## Exercise aim
Wherever a picture sits, omit it. Output the rest of the listing exactly.

## Extracted data
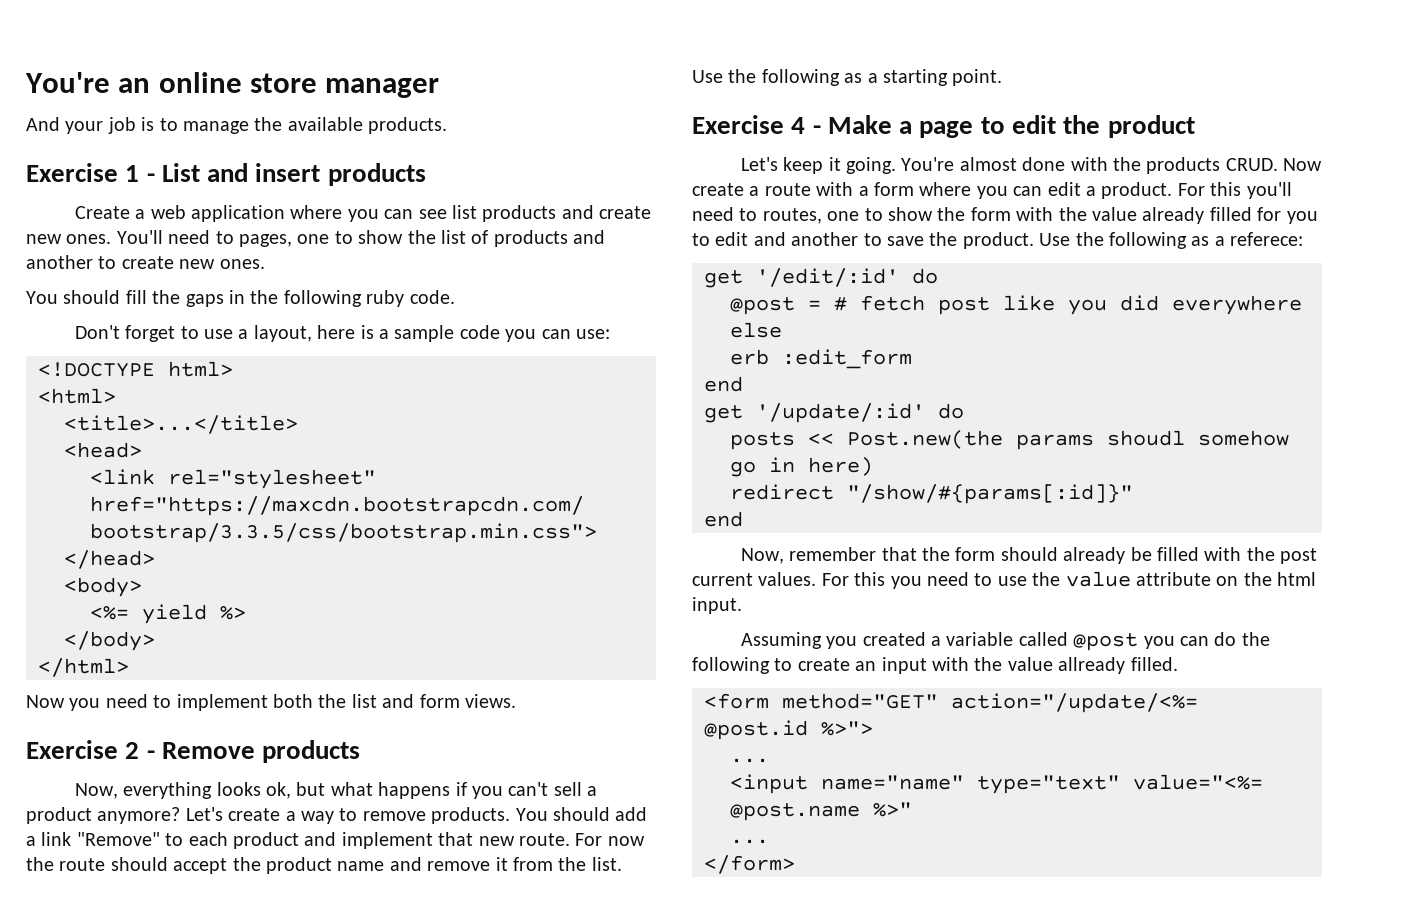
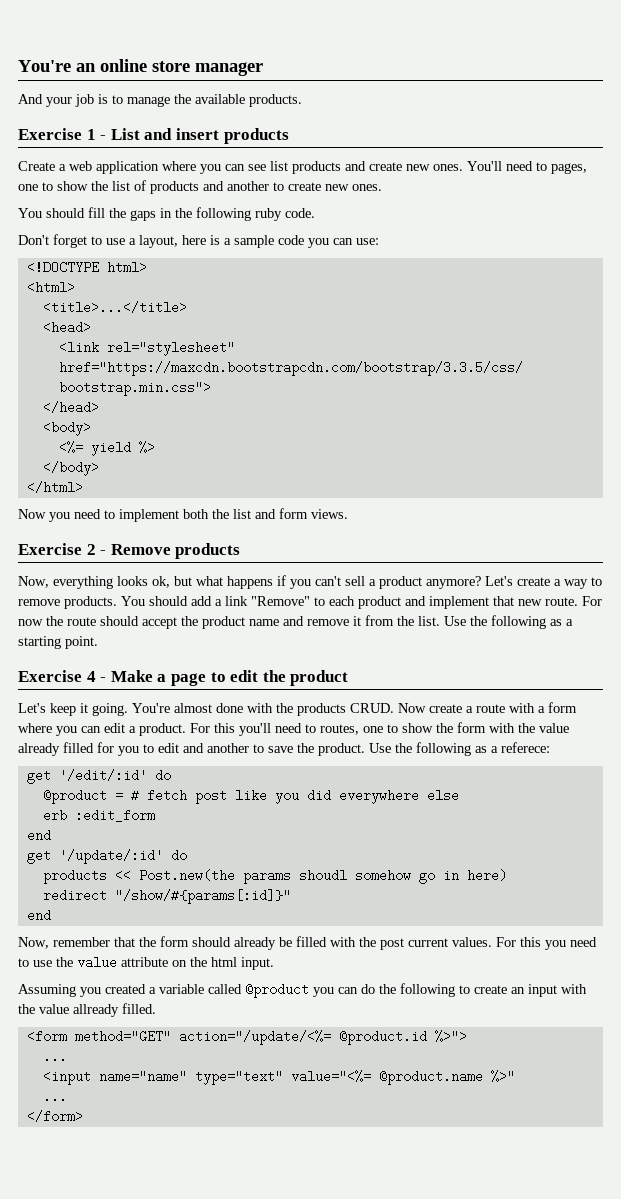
[730,297,795,315] @post -> [42,789,107,804] @product
[730,432,795,450] posts -> [42,869,107,884] products
[1073,633,1139,651] @post -> [245,983,309,998] @product
[704,720,808,740] @post.id -> [338,1030,427,1045] @product.id
[730,803,860,821] @post.name -> [378,1070,483,1085] @product.name

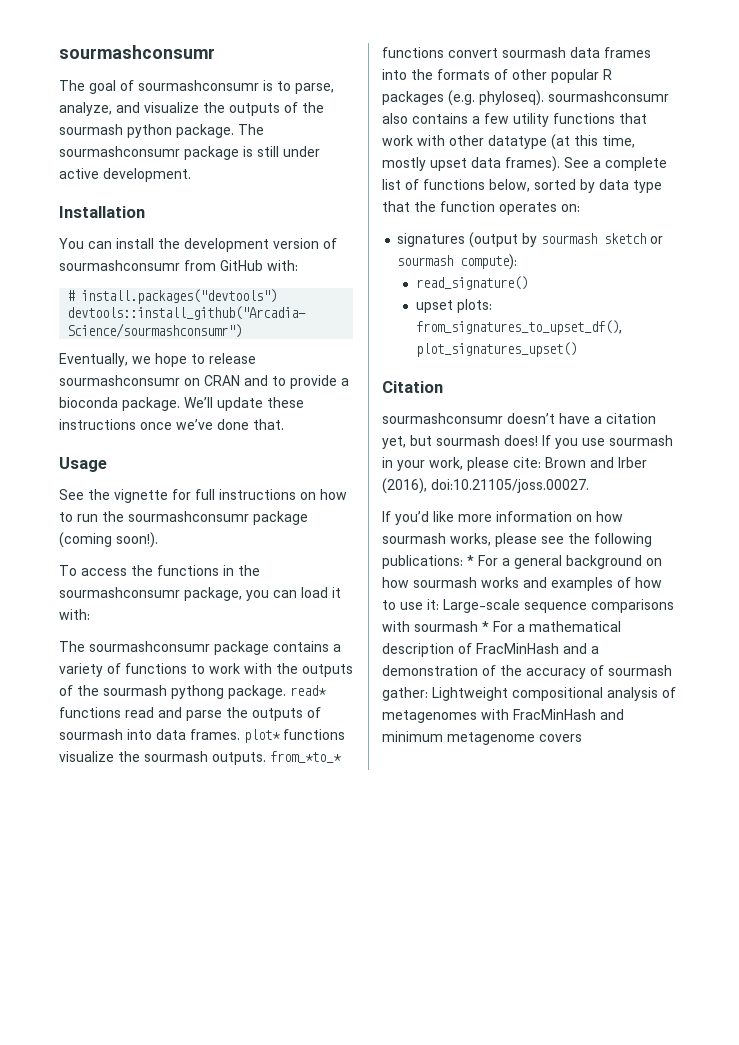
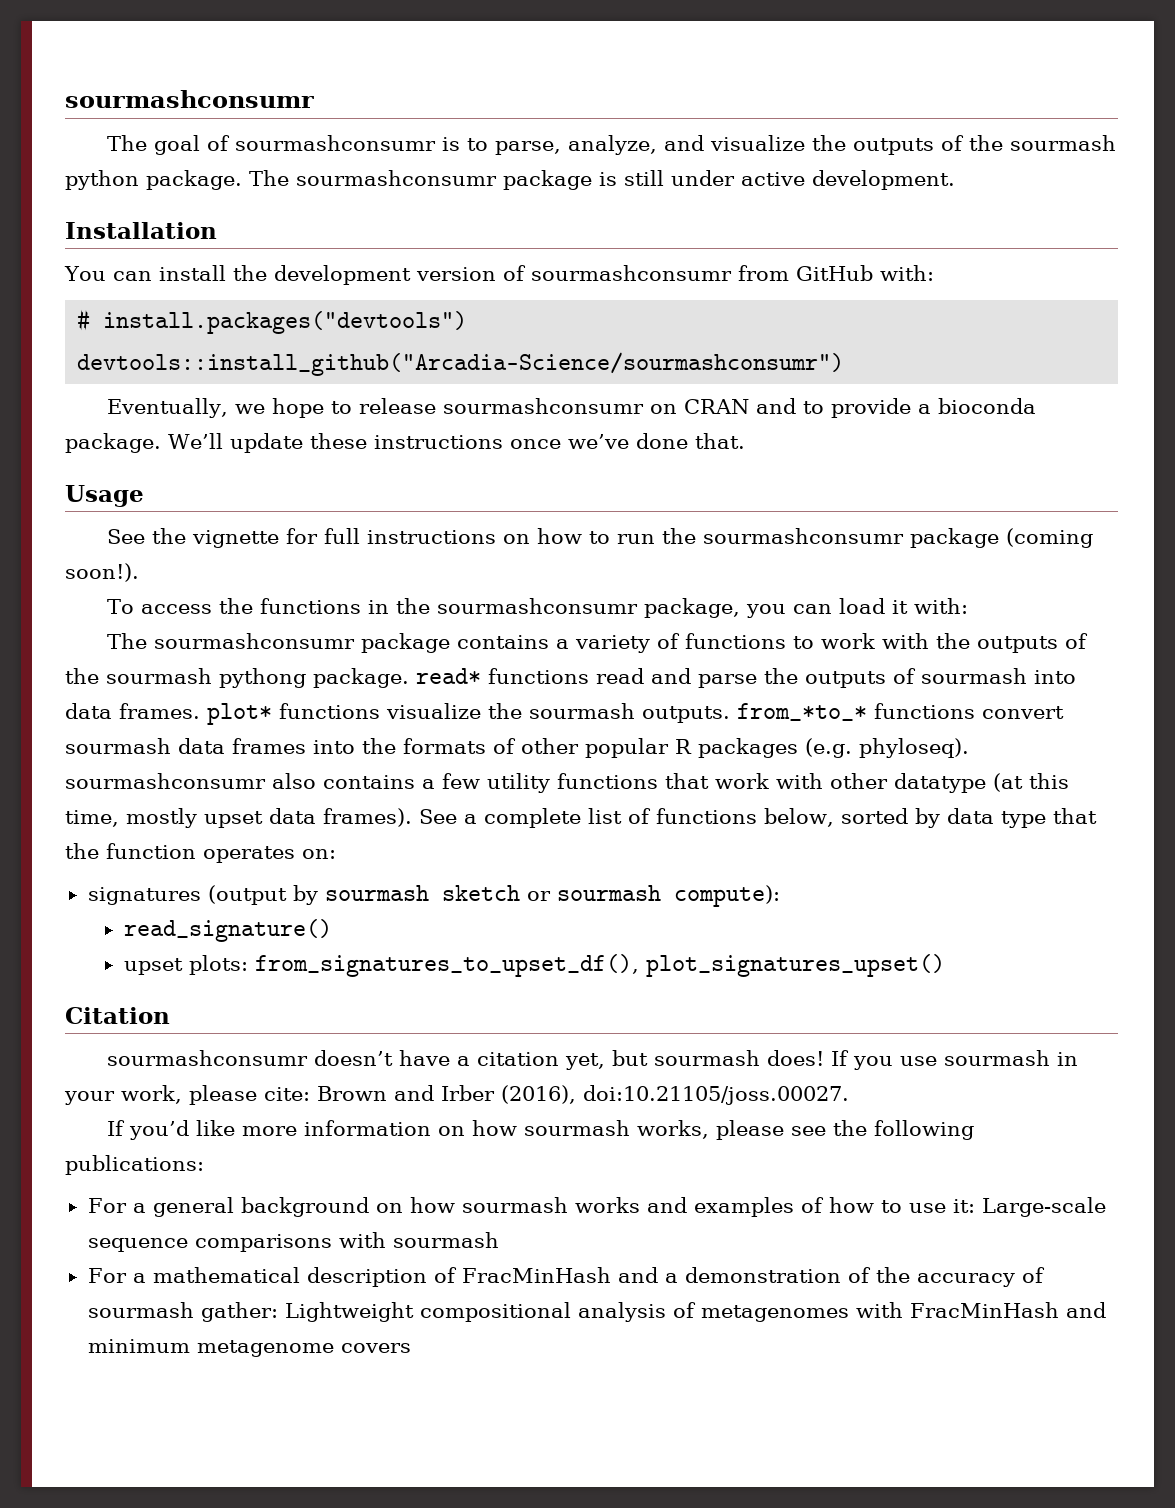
[467,555,474,566] * -> (204, 1165) //
[482,621,489,632] * -> (499, 1240) //

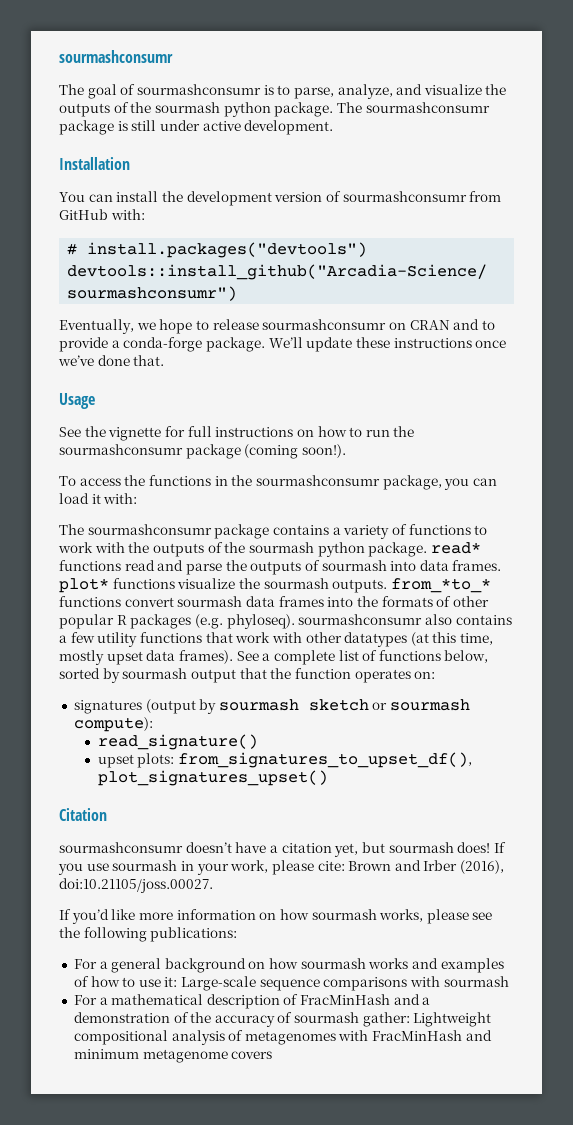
[938,398,1037,414] bioconda -> [123,337,203,352] conda-forge
[219,668,306,688] pythong -> [317,542,365,557] python
[894,773,986,793] datatype -> [344,632,408,647] datatypes
[946,808,1046,828] data type -> [122,668,236,683] sourmash output

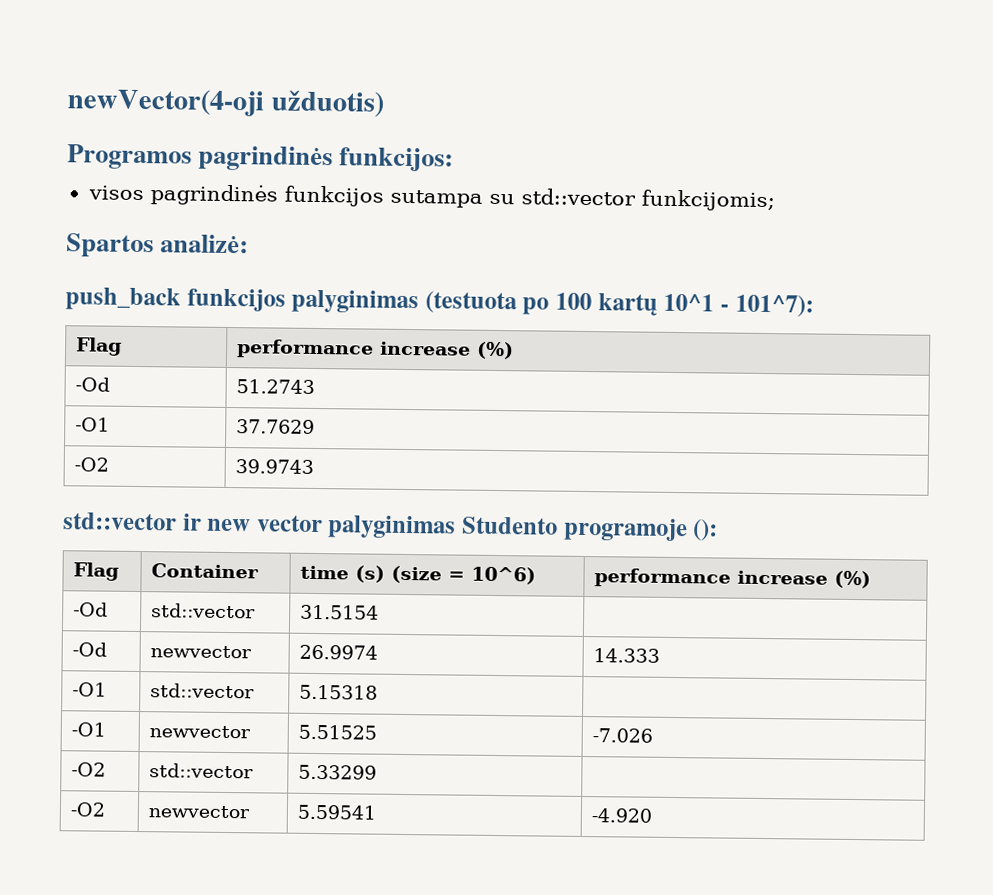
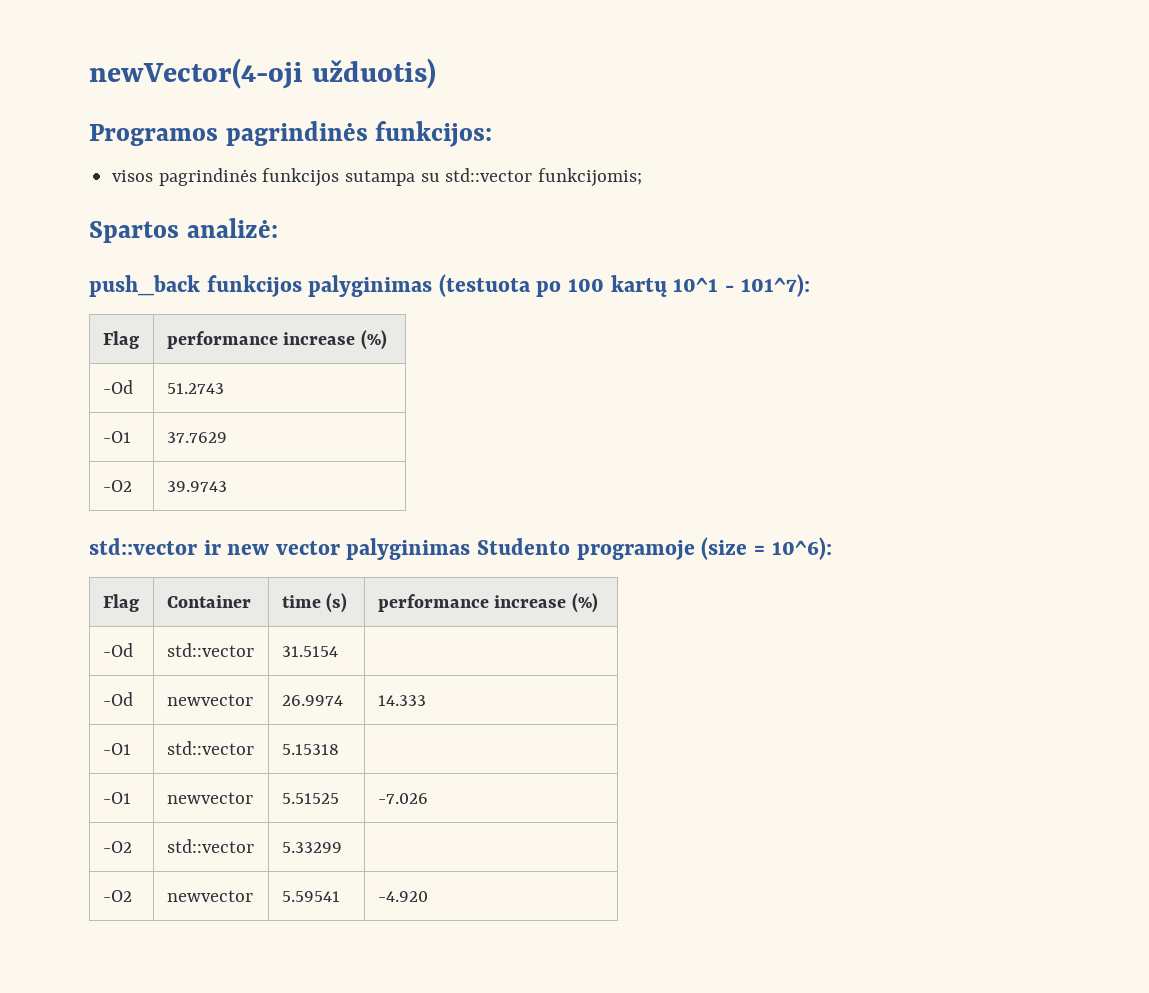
[692,519,719,542] (): -> [701,537,832,560] (size = 10^6):
[391,565,537,585] (size = 10^6) -> (348, 603) none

## Completed task
[730,297,795,315] @post -> [42,789,107,804] @product
[730,432,795,450] posts -> [42,869,107,884] products
[1073,633,1139,651] @post -> [245,983,309,998] @product
[704,720,808,740] @post.id -> [338,1030,427,1045] @product.id
[730,803,860,821] @post.name -> [378,1070,483,1085] @product.name

[467,555,474,566] * -> (204, 1165) //
[482,621,489,632] * -> (499, 1240) //

[938,398,1037,414] bioconda -> [123,337,203,352] conda-forge
[219,668,306,688] pythong -> [317,542,365,557] python
[894,773,986,793] datatype -> [344,632,408,647] datatypes
[946,808,1046,828] data type -> [122,668,236,683] sourmash output

[692,519,719,542] (): -> [701,537,832,560] (size = 10^6):
[391,565,537,585] (size = 10^6) -> (348, 603) none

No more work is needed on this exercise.